| What you have to do |
How many lines in these entries contain the string "TypeScript"? Reply with the number alone.

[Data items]

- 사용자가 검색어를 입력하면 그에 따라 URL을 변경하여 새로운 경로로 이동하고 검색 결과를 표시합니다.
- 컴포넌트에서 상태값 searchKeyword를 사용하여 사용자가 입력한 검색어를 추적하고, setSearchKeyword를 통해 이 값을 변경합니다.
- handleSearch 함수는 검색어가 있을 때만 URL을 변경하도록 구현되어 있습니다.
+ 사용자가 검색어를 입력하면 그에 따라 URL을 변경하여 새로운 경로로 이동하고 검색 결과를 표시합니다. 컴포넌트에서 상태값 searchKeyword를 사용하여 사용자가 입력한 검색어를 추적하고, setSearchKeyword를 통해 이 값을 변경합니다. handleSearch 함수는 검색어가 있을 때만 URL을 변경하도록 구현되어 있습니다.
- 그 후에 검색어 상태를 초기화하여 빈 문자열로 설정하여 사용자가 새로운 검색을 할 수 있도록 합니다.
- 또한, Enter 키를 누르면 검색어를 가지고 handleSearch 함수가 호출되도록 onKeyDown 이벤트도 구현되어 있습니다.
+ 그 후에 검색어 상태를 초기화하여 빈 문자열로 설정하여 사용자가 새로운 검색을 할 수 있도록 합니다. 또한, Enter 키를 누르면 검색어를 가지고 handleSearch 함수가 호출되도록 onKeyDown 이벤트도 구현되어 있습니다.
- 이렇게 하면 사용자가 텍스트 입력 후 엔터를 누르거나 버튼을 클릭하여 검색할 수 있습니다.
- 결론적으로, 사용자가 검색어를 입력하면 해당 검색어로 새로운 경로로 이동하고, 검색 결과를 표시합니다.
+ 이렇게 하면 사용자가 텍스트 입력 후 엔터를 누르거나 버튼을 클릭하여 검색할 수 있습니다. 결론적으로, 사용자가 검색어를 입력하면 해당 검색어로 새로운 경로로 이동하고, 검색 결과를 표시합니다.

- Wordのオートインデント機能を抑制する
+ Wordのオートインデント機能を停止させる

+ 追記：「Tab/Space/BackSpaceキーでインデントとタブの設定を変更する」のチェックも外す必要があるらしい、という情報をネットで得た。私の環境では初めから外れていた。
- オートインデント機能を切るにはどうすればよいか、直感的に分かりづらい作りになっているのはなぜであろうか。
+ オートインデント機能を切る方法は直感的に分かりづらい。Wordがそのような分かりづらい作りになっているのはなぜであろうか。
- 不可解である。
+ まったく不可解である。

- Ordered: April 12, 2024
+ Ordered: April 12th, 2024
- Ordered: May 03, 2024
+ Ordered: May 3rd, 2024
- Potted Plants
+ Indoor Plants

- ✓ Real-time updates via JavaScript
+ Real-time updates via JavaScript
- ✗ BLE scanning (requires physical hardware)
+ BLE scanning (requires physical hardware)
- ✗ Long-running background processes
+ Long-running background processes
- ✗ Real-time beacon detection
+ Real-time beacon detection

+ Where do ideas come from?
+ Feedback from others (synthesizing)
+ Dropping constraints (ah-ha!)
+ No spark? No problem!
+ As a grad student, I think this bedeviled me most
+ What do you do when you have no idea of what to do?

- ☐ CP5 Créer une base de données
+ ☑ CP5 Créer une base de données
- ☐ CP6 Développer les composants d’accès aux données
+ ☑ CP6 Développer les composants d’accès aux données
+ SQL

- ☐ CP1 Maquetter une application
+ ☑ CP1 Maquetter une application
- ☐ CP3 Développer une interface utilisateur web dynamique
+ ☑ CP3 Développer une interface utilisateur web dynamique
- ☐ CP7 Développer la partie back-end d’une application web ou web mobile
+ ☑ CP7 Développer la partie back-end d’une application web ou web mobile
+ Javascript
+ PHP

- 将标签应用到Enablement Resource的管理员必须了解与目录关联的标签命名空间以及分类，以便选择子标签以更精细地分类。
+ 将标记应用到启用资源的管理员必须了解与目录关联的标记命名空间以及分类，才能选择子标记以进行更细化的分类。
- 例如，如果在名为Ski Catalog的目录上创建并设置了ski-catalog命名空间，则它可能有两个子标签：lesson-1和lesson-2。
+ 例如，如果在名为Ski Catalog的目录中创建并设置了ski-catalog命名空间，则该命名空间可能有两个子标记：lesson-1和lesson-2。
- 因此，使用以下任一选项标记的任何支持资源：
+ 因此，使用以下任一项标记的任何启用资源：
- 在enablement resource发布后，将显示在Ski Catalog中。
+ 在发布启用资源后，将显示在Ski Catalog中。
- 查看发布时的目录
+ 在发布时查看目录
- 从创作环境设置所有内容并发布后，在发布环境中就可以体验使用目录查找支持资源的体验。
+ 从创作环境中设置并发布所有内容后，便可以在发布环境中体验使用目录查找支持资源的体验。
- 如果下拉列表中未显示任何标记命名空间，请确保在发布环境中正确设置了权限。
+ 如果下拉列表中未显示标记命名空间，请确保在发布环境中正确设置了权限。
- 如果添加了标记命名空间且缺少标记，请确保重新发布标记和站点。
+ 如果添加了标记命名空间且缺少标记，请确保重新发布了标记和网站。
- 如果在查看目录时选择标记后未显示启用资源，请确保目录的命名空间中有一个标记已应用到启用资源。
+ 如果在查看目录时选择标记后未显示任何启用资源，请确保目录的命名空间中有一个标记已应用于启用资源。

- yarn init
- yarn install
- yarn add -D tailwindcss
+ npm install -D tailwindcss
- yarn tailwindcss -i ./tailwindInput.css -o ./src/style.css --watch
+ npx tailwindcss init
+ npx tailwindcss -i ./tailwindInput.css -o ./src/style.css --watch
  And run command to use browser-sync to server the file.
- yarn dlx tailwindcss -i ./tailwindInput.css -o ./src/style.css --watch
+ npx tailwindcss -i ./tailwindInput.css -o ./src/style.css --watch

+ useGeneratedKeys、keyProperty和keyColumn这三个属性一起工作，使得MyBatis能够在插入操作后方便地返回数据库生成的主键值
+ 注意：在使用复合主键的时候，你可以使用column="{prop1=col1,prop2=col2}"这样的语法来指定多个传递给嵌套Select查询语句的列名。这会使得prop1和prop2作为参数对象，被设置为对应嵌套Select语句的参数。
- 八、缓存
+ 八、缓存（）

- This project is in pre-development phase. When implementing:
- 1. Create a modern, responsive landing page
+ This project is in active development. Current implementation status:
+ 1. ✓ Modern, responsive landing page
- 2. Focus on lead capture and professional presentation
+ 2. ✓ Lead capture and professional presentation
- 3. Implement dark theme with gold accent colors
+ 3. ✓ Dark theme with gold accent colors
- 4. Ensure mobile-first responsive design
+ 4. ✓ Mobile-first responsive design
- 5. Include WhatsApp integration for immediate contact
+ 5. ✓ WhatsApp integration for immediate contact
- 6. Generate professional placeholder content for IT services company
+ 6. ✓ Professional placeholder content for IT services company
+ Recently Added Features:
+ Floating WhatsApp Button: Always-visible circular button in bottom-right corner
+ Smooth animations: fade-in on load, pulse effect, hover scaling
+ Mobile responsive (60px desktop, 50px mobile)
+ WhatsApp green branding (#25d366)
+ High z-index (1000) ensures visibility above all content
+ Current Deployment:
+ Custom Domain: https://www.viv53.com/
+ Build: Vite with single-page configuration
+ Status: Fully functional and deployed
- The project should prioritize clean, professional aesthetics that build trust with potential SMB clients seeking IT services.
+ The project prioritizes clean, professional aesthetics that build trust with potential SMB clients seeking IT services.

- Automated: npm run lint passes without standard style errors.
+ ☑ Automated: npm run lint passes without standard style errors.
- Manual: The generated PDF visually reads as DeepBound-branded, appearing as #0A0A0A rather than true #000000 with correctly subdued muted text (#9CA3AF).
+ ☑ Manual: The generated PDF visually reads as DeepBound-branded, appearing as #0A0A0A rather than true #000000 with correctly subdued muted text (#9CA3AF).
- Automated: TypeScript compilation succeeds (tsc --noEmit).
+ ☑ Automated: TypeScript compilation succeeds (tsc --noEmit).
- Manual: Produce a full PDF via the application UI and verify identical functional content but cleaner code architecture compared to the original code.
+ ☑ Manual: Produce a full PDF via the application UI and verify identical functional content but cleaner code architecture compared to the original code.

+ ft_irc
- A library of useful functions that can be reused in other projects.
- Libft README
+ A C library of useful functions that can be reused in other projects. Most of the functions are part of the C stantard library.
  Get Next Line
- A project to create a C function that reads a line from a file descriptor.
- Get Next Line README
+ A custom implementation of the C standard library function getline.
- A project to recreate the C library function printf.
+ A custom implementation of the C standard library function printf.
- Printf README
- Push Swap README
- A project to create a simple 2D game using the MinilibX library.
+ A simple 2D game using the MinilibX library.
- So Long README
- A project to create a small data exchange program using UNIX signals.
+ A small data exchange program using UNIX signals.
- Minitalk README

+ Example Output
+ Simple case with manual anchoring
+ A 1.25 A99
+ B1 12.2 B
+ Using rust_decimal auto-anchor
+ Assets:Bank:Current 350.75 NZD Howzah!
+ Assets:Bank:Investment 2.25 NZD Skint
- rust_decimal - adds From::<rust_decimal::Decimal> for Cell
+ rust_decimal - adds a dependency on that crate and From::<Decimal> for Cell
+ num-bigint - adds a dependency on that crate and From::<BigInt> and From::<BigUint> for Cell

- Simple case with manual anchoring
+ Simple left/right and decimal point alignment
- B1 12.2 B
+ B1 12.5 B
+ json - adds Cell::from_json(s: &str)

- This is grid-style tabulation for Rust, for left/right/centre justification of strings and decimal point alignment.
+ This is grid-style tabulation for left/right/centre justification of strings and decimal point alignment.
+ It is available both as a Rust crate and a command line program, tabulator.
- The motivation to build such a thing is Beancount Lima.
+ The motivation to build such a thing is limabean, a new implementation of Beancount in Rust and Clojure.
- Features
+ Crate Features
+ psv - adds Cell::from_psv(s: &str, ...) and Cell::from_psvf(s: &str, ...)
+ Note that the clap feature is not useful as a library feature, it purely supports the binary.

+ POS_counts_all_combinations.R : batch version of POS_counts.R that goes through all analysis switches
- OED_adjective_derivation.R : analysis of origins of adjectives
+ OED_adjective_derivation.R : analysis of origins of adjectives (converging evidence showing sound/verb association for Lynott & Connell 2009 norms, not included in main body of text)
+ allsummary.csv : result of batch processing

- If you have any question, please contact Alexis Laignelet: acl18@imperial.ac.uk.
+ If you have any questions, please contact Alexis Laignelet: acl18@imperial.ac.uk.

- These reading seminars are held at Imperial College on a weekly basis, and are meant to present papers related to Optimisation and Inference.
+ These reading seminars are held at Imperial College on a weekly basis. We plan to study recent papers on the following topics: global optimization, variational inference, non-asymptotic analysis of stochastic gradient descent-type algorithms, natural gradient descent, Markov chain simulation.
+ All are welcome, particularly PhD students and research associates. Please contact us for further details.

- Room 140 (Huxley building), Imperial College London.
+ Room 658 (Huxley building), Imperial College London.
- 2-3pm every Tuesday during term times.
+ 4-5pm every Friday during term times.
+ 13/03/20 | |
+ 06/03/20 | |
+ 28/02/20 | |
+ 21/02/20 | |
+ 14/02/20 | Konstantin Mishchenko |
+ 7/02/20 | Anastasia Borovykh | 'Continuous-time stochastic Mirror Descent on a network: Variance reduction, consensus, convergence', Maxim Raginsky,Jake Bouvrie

| Exercise response |
2